Give the records below again, word for word. No pictures belong in the copy.

:: Data shown ::
........
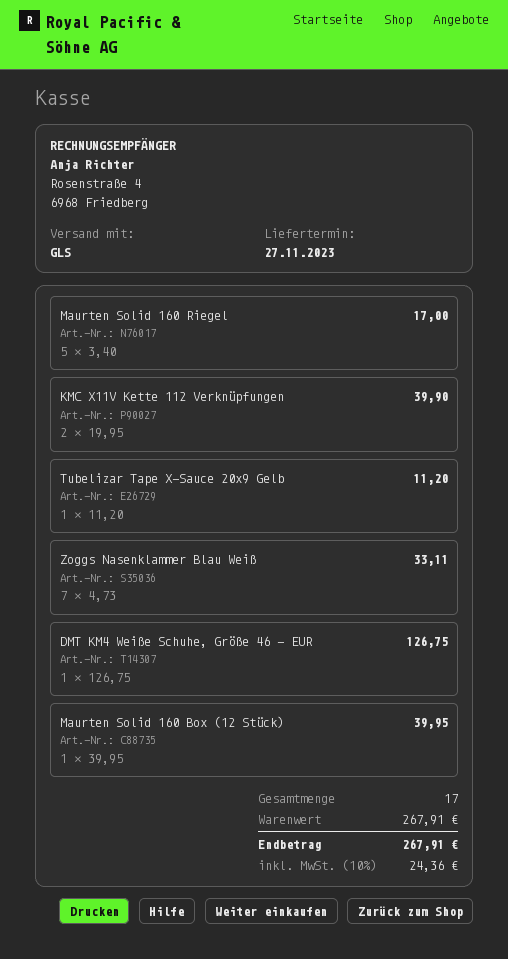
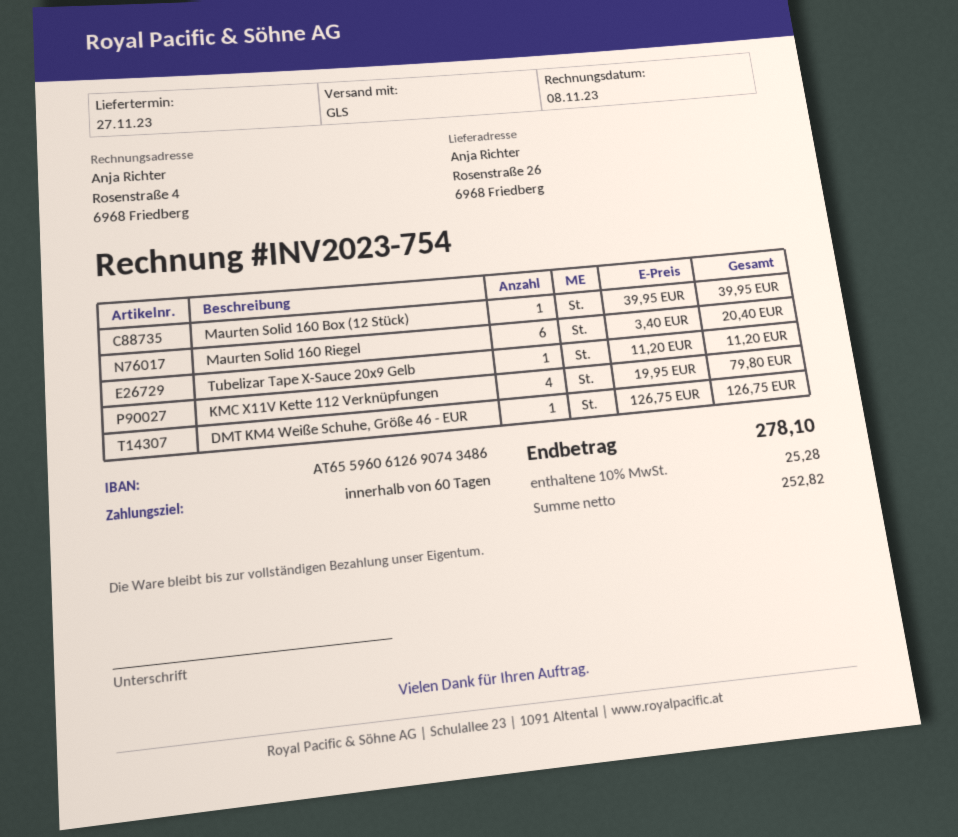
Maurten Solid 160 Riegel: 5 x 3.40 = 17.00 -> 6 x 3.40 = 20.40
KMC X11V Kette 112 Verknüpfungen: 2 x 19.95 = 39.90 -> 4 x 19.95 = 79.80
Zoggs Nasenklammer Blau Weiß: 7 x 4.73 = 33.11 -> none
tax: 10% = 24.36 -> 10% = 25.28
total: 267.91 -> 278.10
........
:: Answer section ::
Maurten Solid 160 Riegel: 5 x 3.40 = 17.00 -> 6 x 3.40 = 20.40
KMC X11V Kette 112 Verknüpfungen: 2 x 19.95 = 39.90 -> 4 x 19.95 = 79.80
Zoggs Nasenklammer Blau Weiß: 7 x 4.73 = 33.11 -> none
tax: 10% = 24.36 -> 10% = 25.28
total: 267.91 -> 278.10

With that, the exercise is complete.